BY DAVID WELTON
Whidbey Life Magazine Contributor
August 19, 2015
The cry of a distant siren reminds us of our vulnerability, yet reassures us that aid is near those in distress. But it wasn’t always so.
When South Whidbey’s volunteer Fire Department was founded in 1950, the only fire station was in Langley. On a night in Nov. 1953, events on French Road—ten country miles to the south—catalyzed change.
Mary Sue Kinskie, 13, had just put her two younger brothers, Art and Fred, to bed; her mother Susan was working the night shift at White Acres Nursing Home in Freeland. Mary Sue had just settled herself at the kitchen table with her homework when she and her father, Clarence “Tern,” smelled smoke coming from the dining room.
Mary Sue rushed to the hand-crank telephone—a party line that served 14 homes. Fortunately, someone at a prayer meeting at the Little Brown Church, just down the hill from the home, answered at the same time as the operator and heard her call for help. The young woman awakened her brothers and, as they fled the house, she tumbled down the front steps, injuring her knee. Her father, an amputee, tried to dowse the flames with a pail of water, but the one-man, one-legged bucket brigade was no match for the growing inferno.

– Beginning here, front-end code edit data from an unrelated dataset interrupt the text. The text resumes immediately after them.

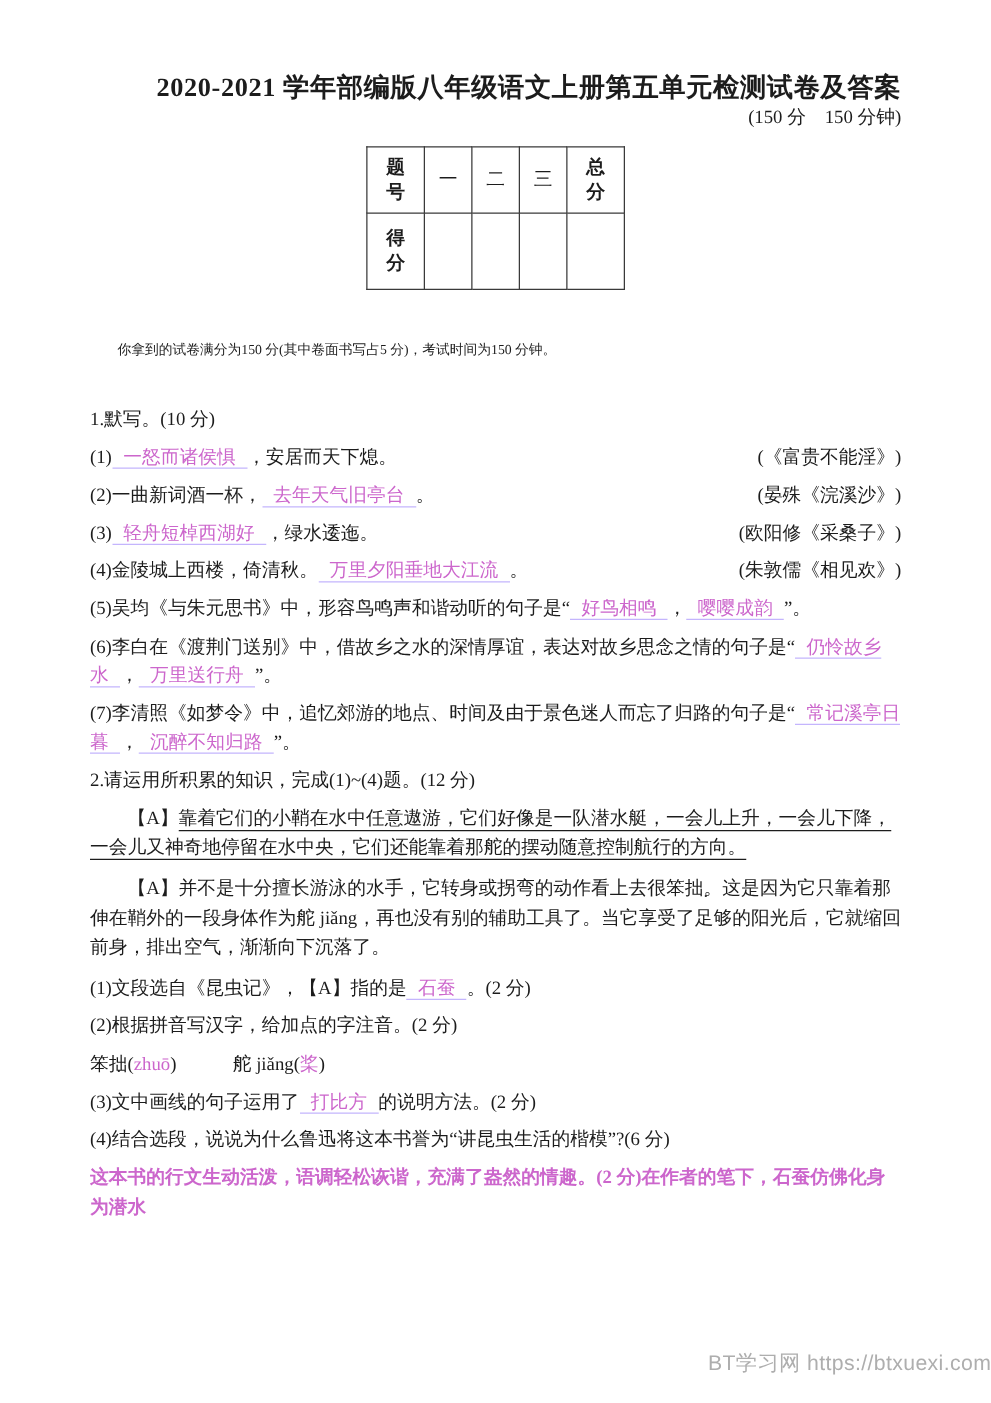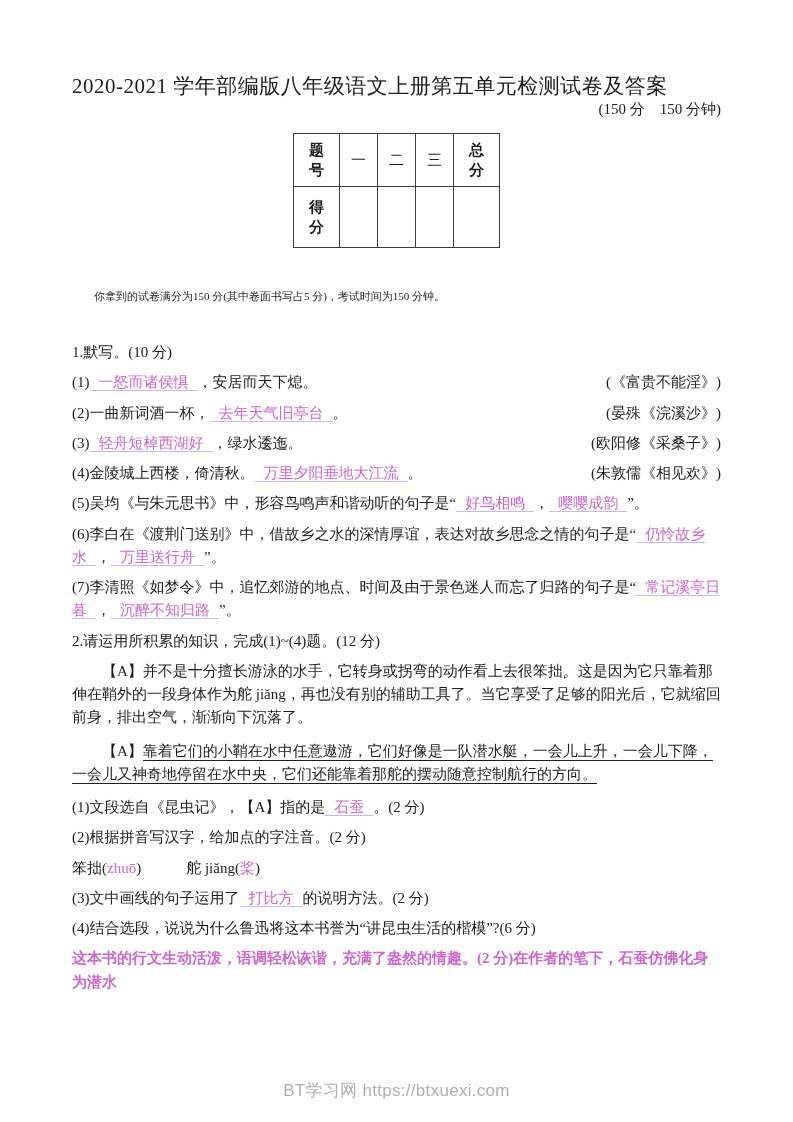"2020-2021 学年部编版八年级语文上册第五单元检测试卷及答案" .title { font-weight: normal -> bold; margin-top: 72px -> 56px; text-align: left -> right }
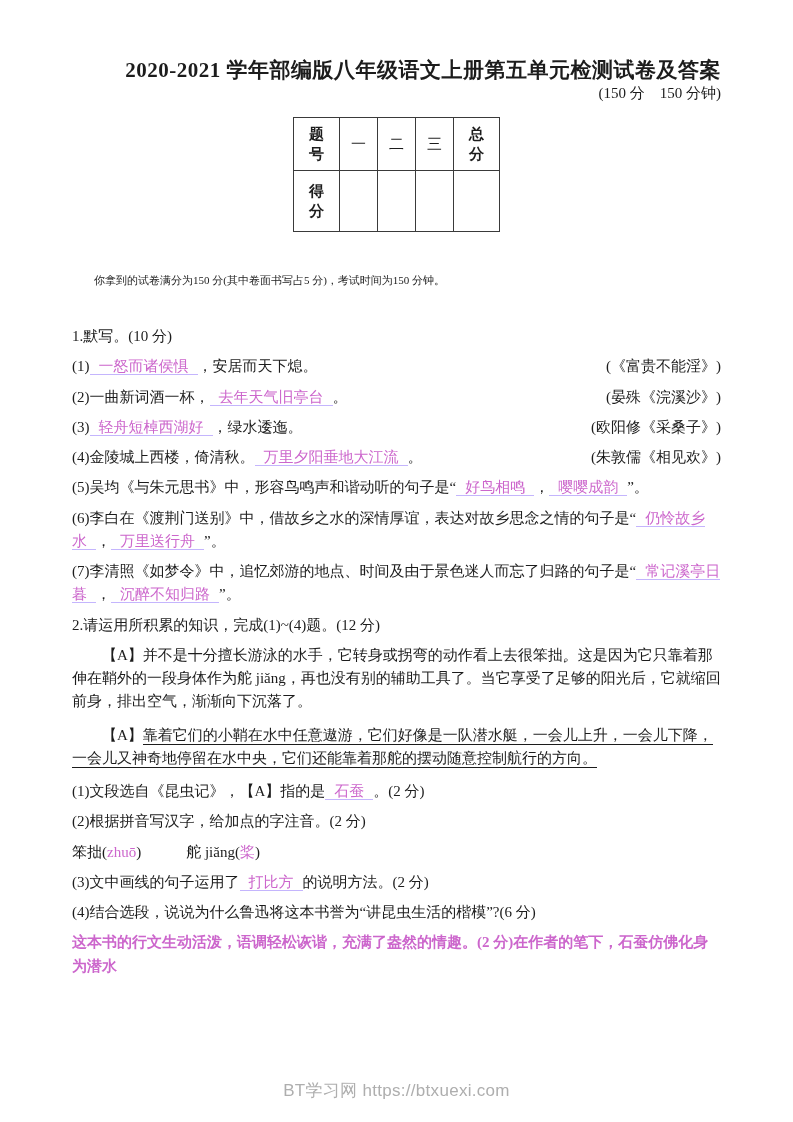"【A】并不是十分擅长游泳的水手，它转身或拐弯的动作看上去很笨拙。这是因为它只靠着" div.line { order: before "【A】靠着它们的小鞘在水中任意遨游，它们好像是一队潜水艇，一会儿上升，一会儿下降" -> after "【A】靠着它们的小鞘在水中任意遨游，它们好像是一队潜水艇，一会儿上升，一会儿下降" }
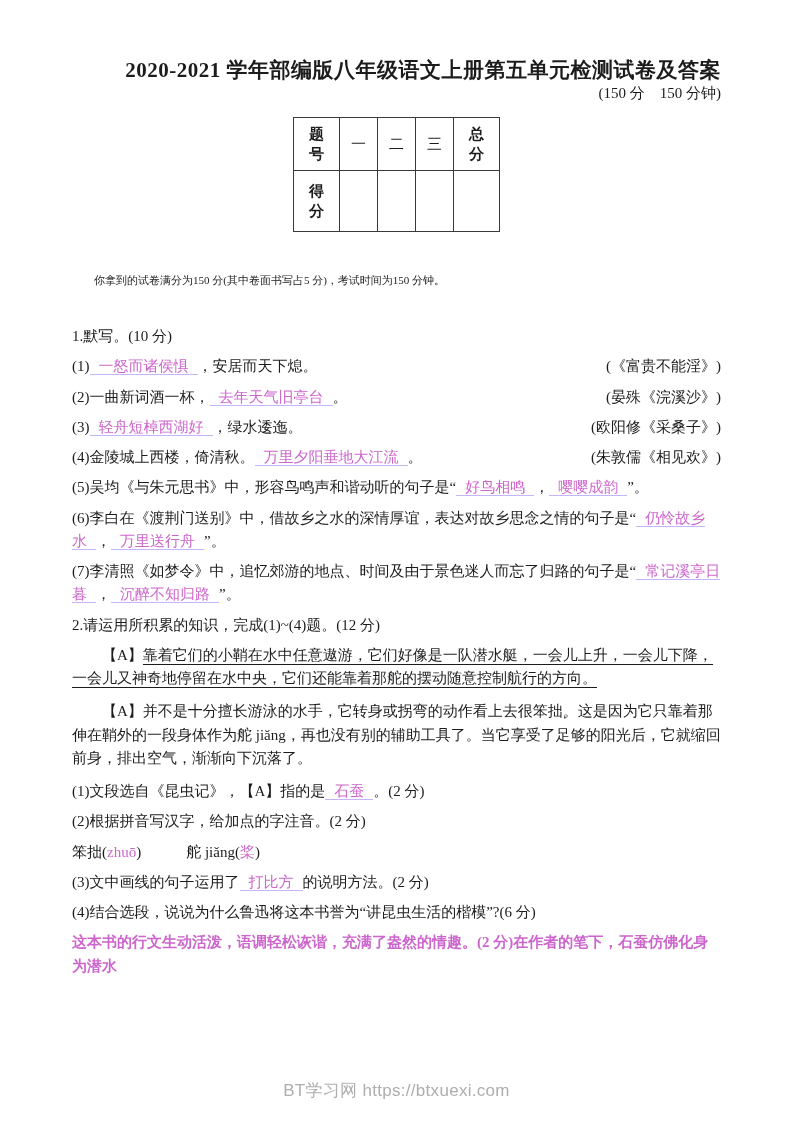"BT学习网 https://btxuexi.com" .footer { text-align: center -> right }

The men from the church arrived long before the fire truck; there were rumors of an empty gas tank and a flat tire. They were able to save a few belongings, including the stove, a water heater and, from the basement, a box of dynamite—essential to Tern’s lumber business for the removal of stumps. The house, however, burned to the ground. A firebreak kept the flames back from the tree line.
Mary Sue said one thing she recalls was an elderly neighbor lady who, while the house burned, gave her father a tongue-lashing about the dangers of storing dynamite in the basement—all while she sat right on top of the crate.
The teenager and her brothers spent a sleepless night with neighbors and were sent to school the next day, but with a valid excuse for losing their homework.
The Kinskies had no insurance—forecasting dreary holidays for the family—but the next morning a procession of visitors arrived with gifts of food and clothing. A neighbor allowed the family to stay in his empty guesthouse nearby. Timber was felled and hauled to Green’s Mill at Maxwelton Slough to provide lumber to rebuild the house. A work party soon assembled, and within a year the family was home again.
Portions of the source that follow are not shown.